No matter whether you’re a student, an employer, a freelance worker or simply someone who enjoys surfing the web at home, you cannot ignore data privacy. Once upon a time, thieves needed to commit a physical crime in order to steal your valuables but now they can do so at arm’s length via the internet.
Data Theft: What Are the Risks?
You may think that there’s little or nothing of value on your computer. However, if you ever shop online, check your bank balance, pay a utility bill or participate in online gaming, you are just as much at risk from cybersecurity threats as any multi-million-pound business.
A recent analysis undertaken for the credit reference agency, Experian, highlights biometric hacking, skimming, cloud breaches, infiltration of gaming networks and identity theft as the biggest risks for 2019. How, then, can you guard against becoming a victim of a determined cybercriminal?
Virtual Private Networks
Virtual Private Networks, or VPNs, are an invaluable resource for anyone accessing the internet via unsecured public connections. Although public wifi connections have their uses, they also carry inherent risks. After all, clicking on any web link makes your data visible to any other internet user who cares to look.
In effect, VPNs act as camouflage. Not only do they encrypt your data, making it much harder for anyone to work out what it really says, but they also disguise both where it comes from and your intended destination. They do this by acting as a third party that connects to the internet for you.
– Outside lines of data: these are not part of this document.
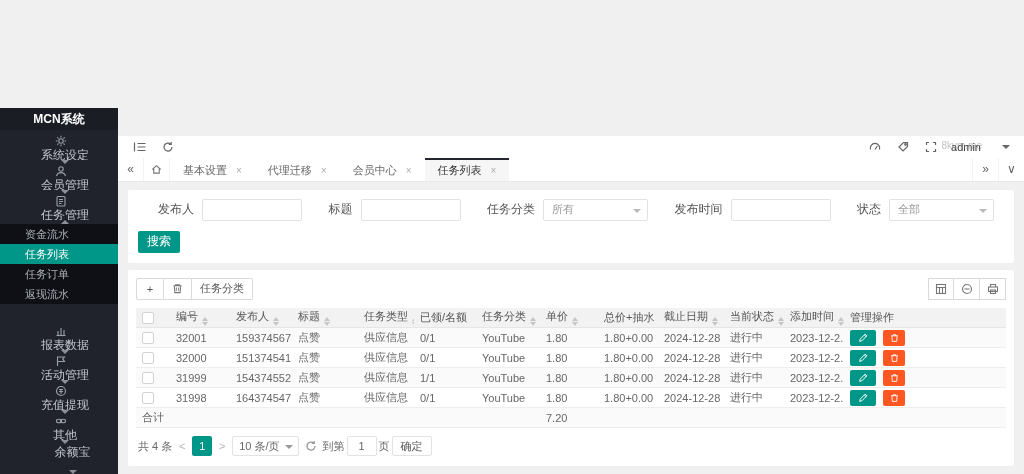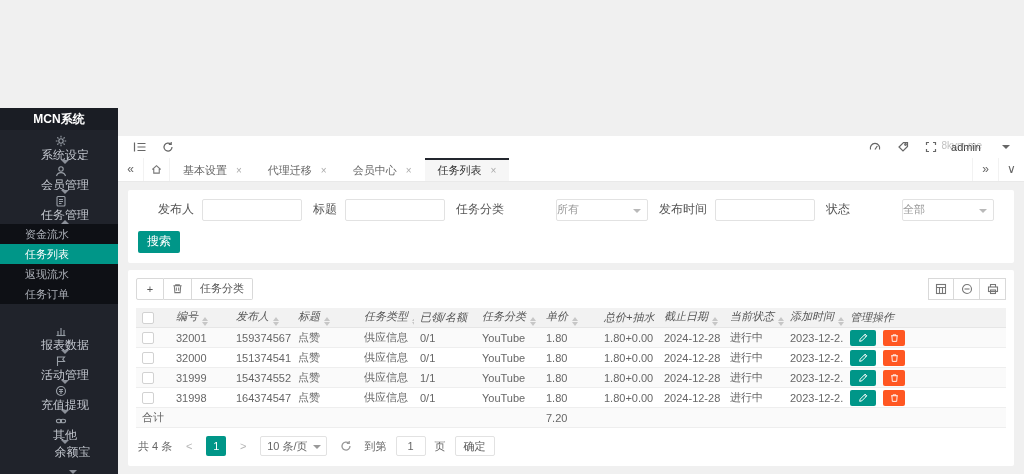"所有" .sel { margin-left: 44px -> none; padding: 0 18px 0 0 -> 0 18px 0 8px; width: 92px -> 105px }
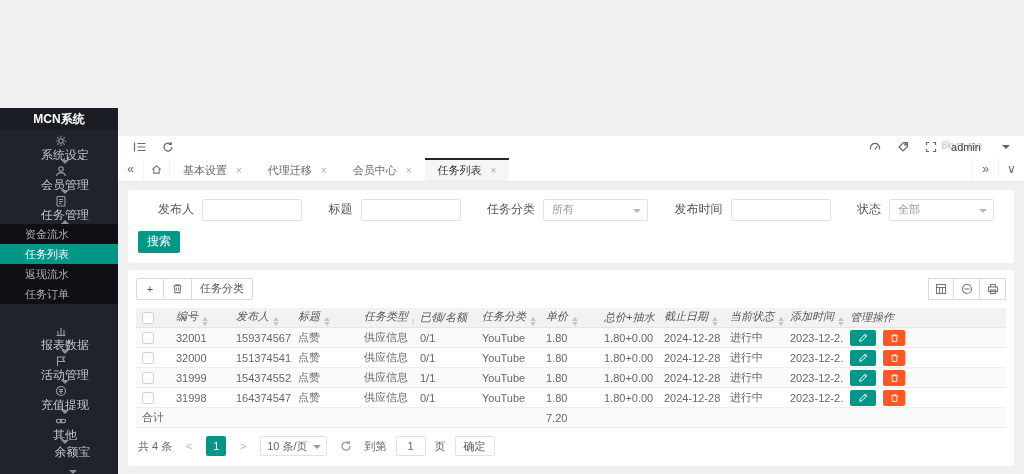"返现流水" div.sub-item { order: before "任务订单" -> after "任务订单" }
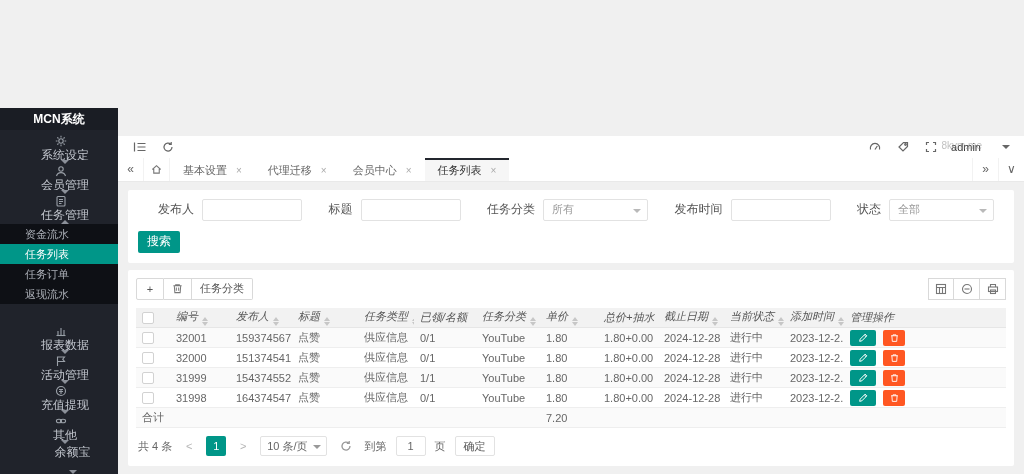"编号" thead th { font-style: italic -> none }
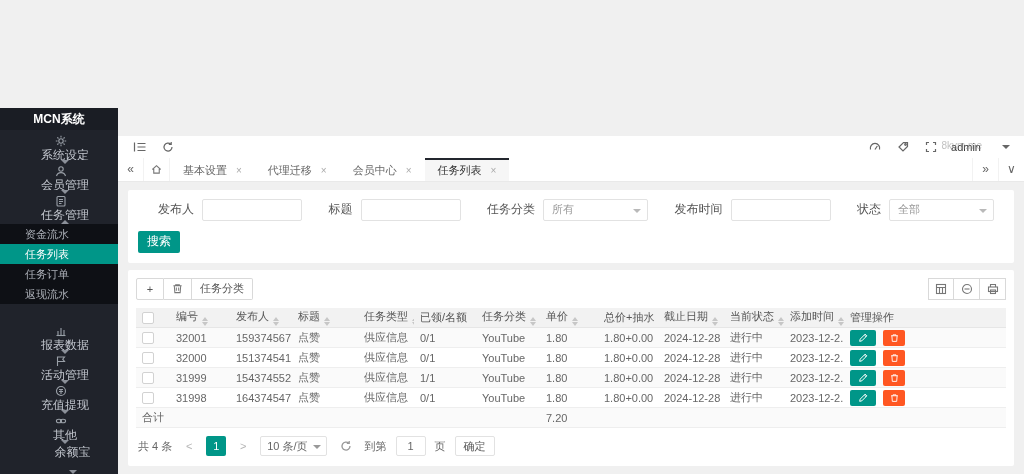"共 4 条" .pager { gap: 9px -> 2px }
The technologies of the various VPN providers differ, as do national legal and policy frameworks, meaning that you may need to undertake a little research to find the best solution for you. That said, this does not necessarily mean paying for the service as there are plenty of reliable free VPNs.
Removal of Spyware and Other Threats
It’s all too easy to download malware of all kinds without realising you’ve done so. Some people fall victim after clicking on a link in an email while others might download an app containing rather more than is advertised. However it gets there, once it’s on your device, spyware will steal your data and monitor your keystrokes with the aim of discovering your passwords or other sensitive information.
Unfortunately, no matter how careful you are, hackers and fraudsters are almost always one step ahead with new ideas for getting spyware onto your devices. This is where spyware removal tools come into play. The best anti-malware software lets you decide whether to scan your entire system or just pick sections, including:
- ZIP files;
- websites; and
Regular, targeted scanning allows you to detect malware, spyware, adware, trojans, rootkits, worms, key-loggers and whatever else an ingenious hacker might have come up with.
The days of using the same password across multiple platforms are long gone if they ever truly existed at all. So, too, are the days of recording various passwords in the notes’ section of your smartphone. Both approaches are too risky to countenance.
Password managers are the sensible alternative, creating, storing and auto-filling passwords for you. Moreover, the passwords that they generate are “strong” ones, which avoid any hint of your daughter’s birthday, your first pet’s name or simple numerical sequences.
A number of providers compete for business. Some have been through their own security scares, having become the victims of hackers themselves. Luckily, these experiences have informed current market offerings and end-to-end encryption is a common feature, meaning that even the password provider itself cannot see your passwords.
Privacy-Centred Web Browsers
Most web browsers automatically store and collect all of your browsing data. Privacy-centred browsers do not do this, and they may also block trackers and automatically upgrade to HTTPS to ensure your communications are secure and encrypted.
In addition to installing a privacy-centered browser, you may also want to manage your browser’s privacy settings. This might include turning off third-party cookies.
An Encrypted Domain Name System
A domain name system, or DNS, is responsible for turning domain names into IP addresses. This is essential to enable a router to get you to your intended internet destination.
Most internet users stick with the DNS provided by their Internet Service Provider, or ISP. They may not think twice about doing this but, given the tendency of ISPs to track online visits and sell pertinent information to advertisers, this may be a mistake.
Using an encrypted DNS can stop someone spying on you and also reduce your exposure to unwanted advertising.
Encrypted Hard Drives
In additions to installing software to encrypt your internet traffic, it is sensible not to forget what might happen if someone physically got hold of your laptop or another device. Encrypting your hard drive means that a thief or other unauthorised user could not access or copy your data without the relevant password.